DÜNYA

İsrail'in askeri sansürü trajedinin yok sayılmasına neden oluyor! Gözlerini kapatıyor...

İsrail, 1948’den bu yana uyguladığı askeri sansürle medya üzerinde sıkı bir denetim kurarak, Filistin’e yönelik operasyonlar ve insan hakları ihlallerinin tam olarak duyurulmasını engelliyor. 7 Ekim 2023’te Gazze’ye başlattığı saldırılarda sansür, bölgedeki sivillerin yaşadığı trajedinin görülmesini engelliyor.

İsrail, 1948’de kurulduğundan bu yana askeri sansür uygulayarak medya üzerindeki kontrolünü sürdürüyor. Bu sansür, güvenlik konuları başta olmak üzere dış politika, nükleer faaliyetler ve Filistin direnişi gibi konularda haber akışını kısıtlayarak ülkenin "yıkılmaz ve güçlü" bir imaj çizmesini hedefliyor. 1967 Altı Gün Savaşı ve 1980’lerdeki Lübnan Savaşı dönemlerinde yoğunlaşan bu sansür, günümüzde sosyal medya ve internet platformlarına kadar genişletildi.

202 HABER TAMAMEN ENGELLENDİ

İsrail, sadece kendi medyasını değil, uluslararası medyayı da kısıtlayan bir askeri sansür uyguluyor. 2019 yılında toplamda 202 haber tamamen engellenirken 1973 haber üzerinde değişiklik yapıldı. Güvenlik ile ilgili her tür haberin yayınlanmadan önce askeri makamların onayından geçmesi zorunlu tutuluyor. Özellikle Filistin direnişi, Hamas, Gazze ve İsrail’in nükleer faaliyetleri gibi hassas konuların medyada yer alması sıkı şekilde kontrol ediliyor.

GAZZE VE SANSÜRÜN ETKİSİ

İsrail, 7 Ekim 2023’ten bu yana Gazze’de sivillere yönelik ağır saldırılar gerçekleştiriyor. Bölgedeki yaşam alanlarına yönelik bombardımanlarda binlerce Filistinli hayatını kaybederken, askeri sansür bu olayların tüm boyutlarıyla medyada yer almasını engelliyor. İsrail’in Gazze’ye yönelik katliamına dair haberlerin eksik kalması, uluslararası kamuoyunun bölgedeki insani trajediyi tam anlamıyla görmesini zorlaştırıyor.

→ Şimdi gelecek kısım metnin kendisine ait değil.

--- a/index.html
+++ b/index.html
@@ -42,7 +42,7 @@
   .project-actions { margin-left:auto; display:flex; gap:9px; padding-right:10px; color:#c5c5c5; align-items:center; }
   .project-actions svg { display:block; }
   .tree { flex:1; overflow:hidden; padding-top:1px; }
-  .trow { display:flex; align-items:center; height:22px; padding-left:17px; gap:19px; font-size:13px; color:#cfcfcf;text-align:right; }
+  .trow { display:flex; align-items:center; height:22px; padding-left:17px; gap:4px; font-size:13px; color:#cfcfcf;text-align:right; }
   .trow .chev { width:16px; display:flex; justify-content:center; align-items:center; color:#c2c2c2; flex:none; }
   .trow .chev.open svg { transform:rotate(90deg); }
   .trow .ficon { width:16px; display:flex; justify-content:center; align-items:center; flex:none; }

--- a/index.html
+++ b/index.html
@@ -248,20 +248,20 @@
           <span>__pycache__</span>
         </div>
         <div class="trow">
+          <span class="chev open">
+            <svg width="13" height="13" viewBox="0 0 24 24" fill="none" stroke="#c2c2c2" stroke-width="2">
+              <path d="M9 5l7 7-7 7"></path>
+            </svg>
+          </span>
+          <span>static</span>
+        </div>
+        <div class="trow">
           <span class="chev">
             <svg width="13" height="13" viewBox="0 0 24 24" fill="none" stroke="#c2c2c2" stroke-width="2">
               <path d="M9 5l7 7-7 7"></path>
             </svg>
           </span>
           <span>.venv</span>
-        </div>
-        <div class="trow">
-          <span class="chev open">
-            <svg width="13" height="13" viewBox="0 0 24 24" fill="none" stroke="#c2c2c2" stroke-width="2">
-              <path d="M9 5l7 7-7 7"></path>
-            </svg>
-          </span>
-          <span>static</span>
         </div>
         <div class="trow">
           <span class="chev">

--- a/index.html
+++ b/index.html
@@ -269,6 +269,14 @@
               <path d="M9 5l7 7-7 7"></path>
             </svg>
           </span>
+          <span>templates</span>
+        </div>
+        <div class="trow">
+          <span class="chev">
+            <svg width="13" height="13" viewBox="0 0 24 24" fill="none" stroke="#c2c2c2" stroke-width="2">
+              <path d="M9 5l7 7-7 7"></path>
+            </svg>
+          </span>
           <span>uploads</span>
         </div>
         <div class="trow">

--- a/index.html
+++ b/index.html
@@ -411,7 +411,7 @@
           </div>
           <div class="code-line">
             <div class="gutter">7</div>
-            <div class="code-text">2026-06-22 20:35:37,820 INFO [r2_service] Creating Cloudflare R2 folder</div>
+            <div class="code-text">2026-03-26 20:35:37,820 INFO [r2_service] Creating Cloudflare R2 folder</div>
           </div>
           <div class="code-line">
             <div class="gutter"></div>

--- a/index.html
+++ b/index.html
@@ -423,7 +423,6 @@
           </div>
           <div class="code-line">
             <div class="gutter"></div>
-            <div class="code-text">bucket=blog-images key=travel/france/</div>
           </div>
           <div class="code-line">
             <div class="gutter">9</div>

SORGUSUZ DESTEĞE NEDEN OLUYOR

Askeri sansür, İsrail toplumu üzerinde de ciddi bir etkiye sahip. Toplumun güvenlik güçlerine ve hükümete yönelik eleştirileri azalırken, askeri başarısızlıklar veya kayıplar hakkındaki bilgilerin eksik olması, halkın devlet politikalarına sorgusuz destek vermesine yol açıyor. Ancak bu durum toplumda sürekli bir güvensizlik ve stres yaratıyor, toplumsal travmaları derinleştiriyor.

SOSYAL MEDYA KONTROLÜ

İsrail, sansür politikalarını internet ve sosyal medya platformlarına kadar genişletti. 2015’te sosyal medya üzerindeki sansür arttırılırken, İsrail’i eleştiren içeriklerin dünya genelinde yayılmasını önlemek için küresel çapta müdahaleler yapılıyor. Özellikle sosyal medyada hızla yayılan bilgilere müdahale etmek için yeni yasal düzenlemeler getiriliyor.

İNSAN HAKLARI İHLALİ

İsrail’in askeri sansürü, ülkede ve Filistin’de işlenen insan hakları ihlallerini de perdeleme işlevi görüyor. Filistinlilere yönelik insanlık suçları, toplu katliamlar ve çatışmaların boyutu sansür altında tutulurken, bu uygulamalar sadece İsrail halkını değil, küresel kamuoyunu da yanıltıyor.